▶ _Exercise goal_:
Please find the lines in the entries below that contain the word "none", and copy each one.

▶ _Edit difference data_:

▼

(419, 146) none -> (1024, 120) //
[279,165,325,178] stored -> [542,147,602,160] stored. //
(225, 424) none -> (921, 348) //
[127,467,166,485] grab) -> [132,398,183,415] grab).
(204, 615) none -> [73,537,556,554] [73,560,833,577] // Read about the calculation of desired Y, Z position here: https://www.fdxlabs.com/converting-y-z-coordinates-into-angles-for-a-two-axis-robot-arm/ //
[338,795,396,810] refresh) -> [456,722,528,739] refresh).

▲

▶ _Task result_:
(419, 146) none -> (1024, 120) //
(225, 424) none -> (921, 348) //
(204, 615) none -> [73,537,556,554] [73,560,833,577] // Read about the calculation of desired Y, Z position here: https://www.fdxlabs.com/converting-y-z-coordinates-into-angles-for-a-two-axis-robot-arm/ //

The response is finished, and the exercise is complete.